**WORK TASK:** How many lines in the records below contain the word "Schwabacher"? Answer with the number and nothing else.

**ENTRIES SUPPLIED:**
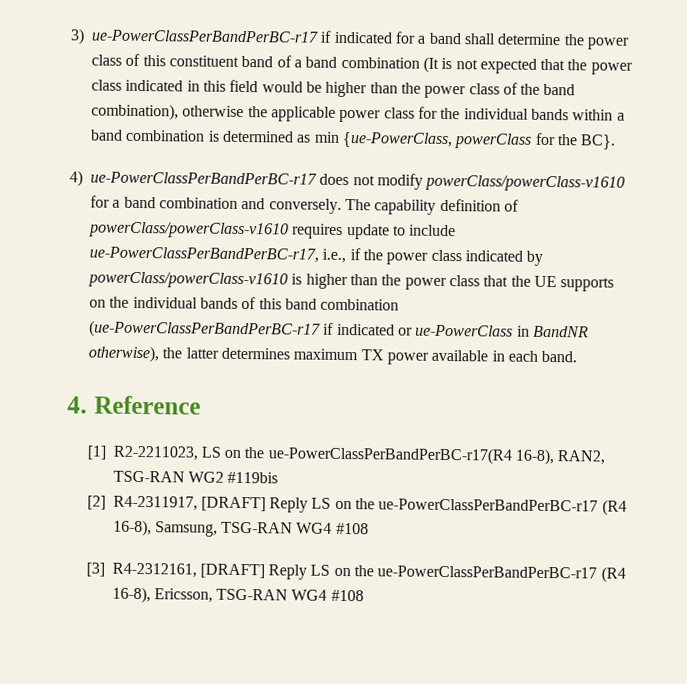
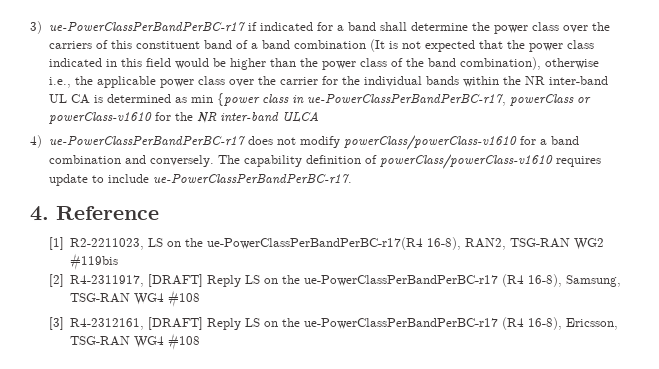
- 3) ue-PowerClassPerBandPerBC-r17 if indicated for a band shall determine the power class of this constituent band of a band combination (It is not expected that the power class indicated in this field would be higher than the power class of the band combination), otherwise the applicable power class for the individual bands within a band combination is determined as min {ue-PowerClass, powerClass for the BC}.
+ 3) ue-PowerClassPerBandPerBC-r17 if indicated for a band shall determine the power class over the carriers of this constituent band of a band combination (It is not expected that the power class indicated in this field would be higher than the power class of the band combination), otherwise i.e., the applicable power class over the carrier for the individual bands within the NR inter-band UL CA is determined as min {power class in ue-PowerClassPerBandPerBC-r17, powerClass or powerClass-v1610 for the NR inter-band ULCA
- The capability definition of powerClass/powerClass-v1610 requires update to include ue-PowerClassPerBandPerBC-r17, i.e., if the power class indicated by powerClass/powerClass-v1610 is higher than the power class that the UE supports on the individual bands of this band combination (ue-PowerClassPerBandPerBC-r17 if indicated or ue-PowerClass in BandNR otherwise), the latter determines maximum TX power available in each band.
+ The capability definition of powerClass/powerClass-v1610 requires update to include ue-PowerClassPerBandPerBC-r17.

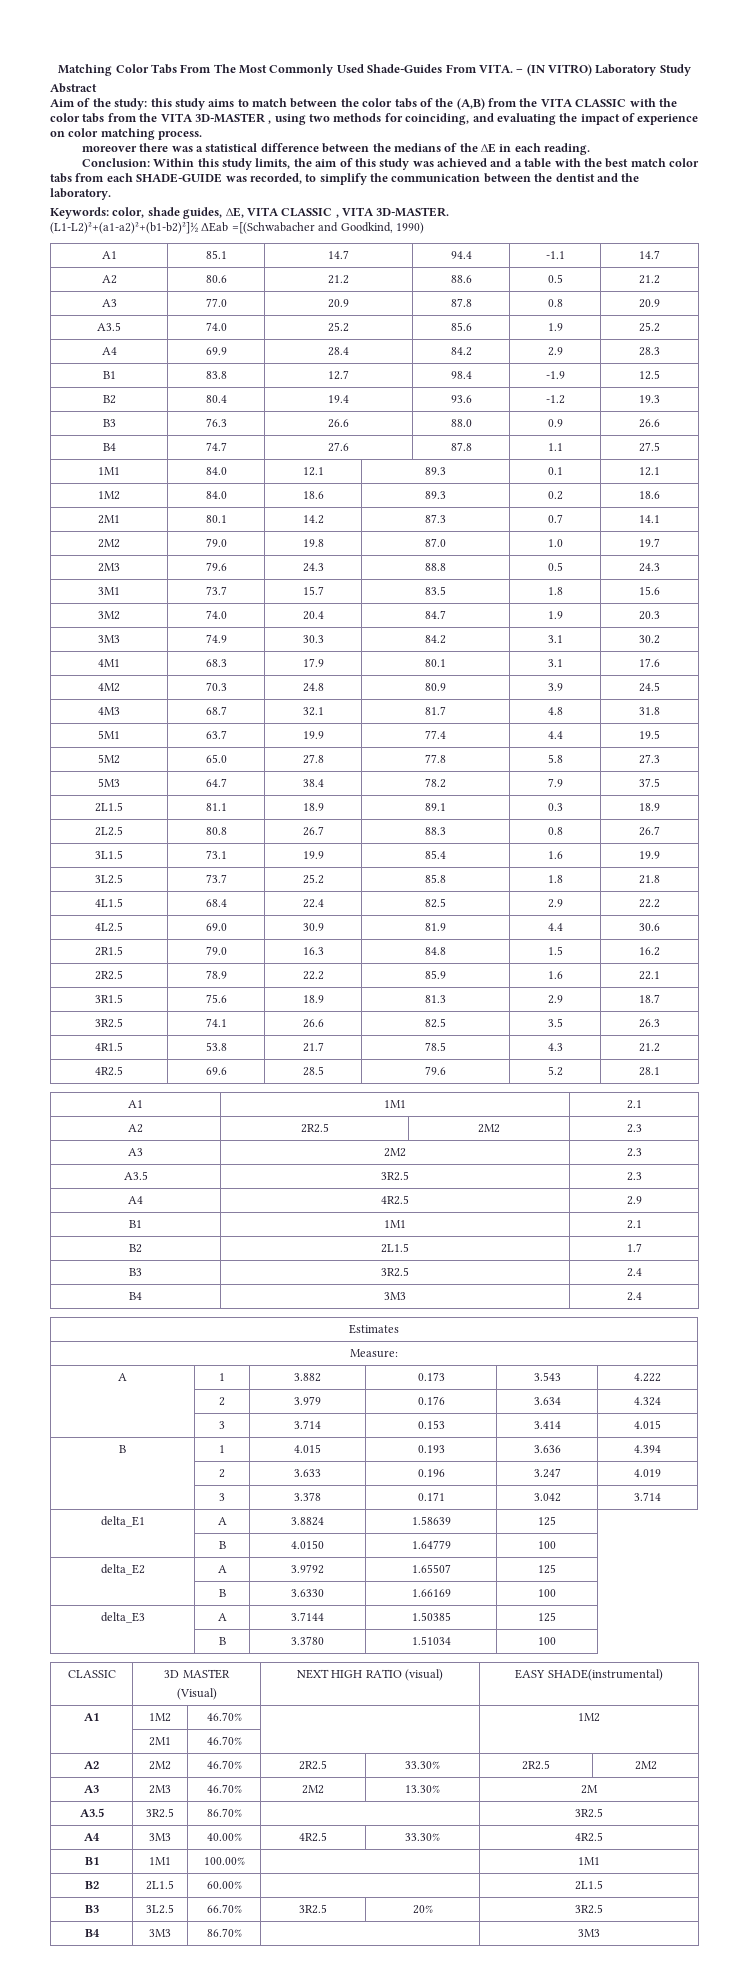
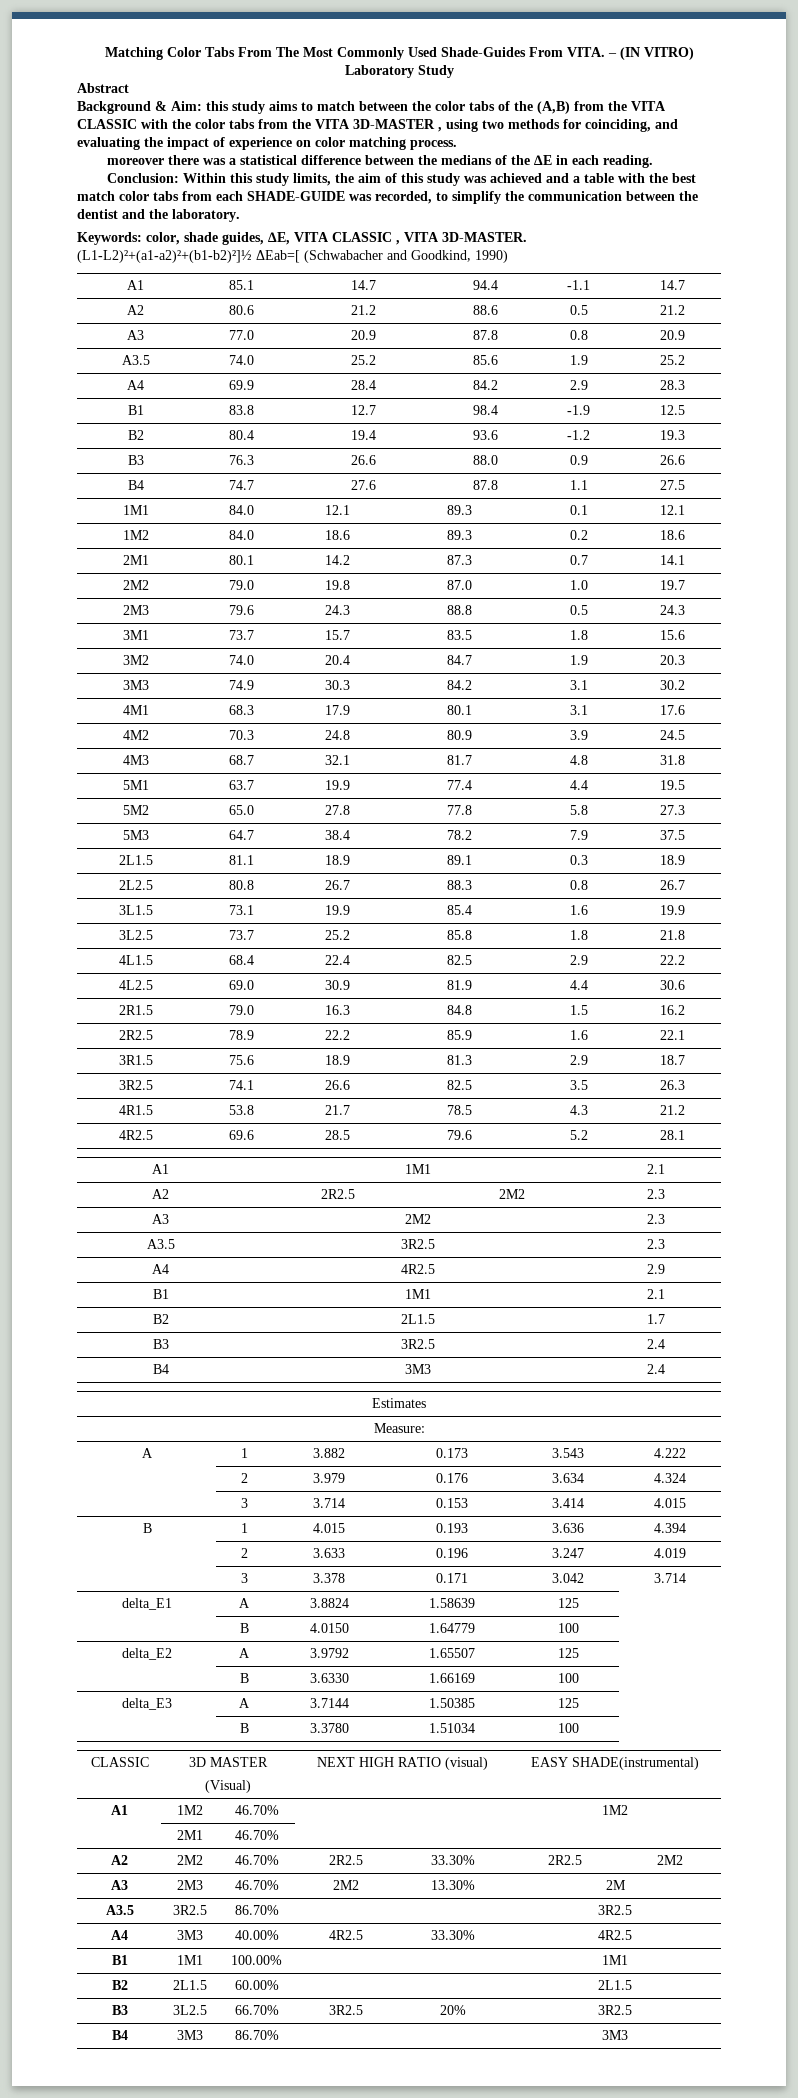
- Aim of the study: this study aims to match between the color tabs of the (A,B) from the VITA CLASSIC with the color tabs from the VITA 3D-MASTER , using two methods for coinciding, and evaluating the impact of experience on color matching process.
+ Background & Aim: this study aims to match between the color tabs of the (A,B) from the VITA CLASSIC with the color tabs from the VITA 3D-MASTER , using two methods for coinciding, and evaluating the impact of experience on color matching process.
- (L1-L2)²+(a1-a2)²+(b1-b2)²]½ ΔEab =[(Schwabacher and Goodkind, 1990)
+ (L1-L2)²+(a1-a2)²+(b1-b2)²]½ ΔEab=[ (Schwabacher and Goodkind, 1990)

**RESULT OF THIS EXERCISE:** 2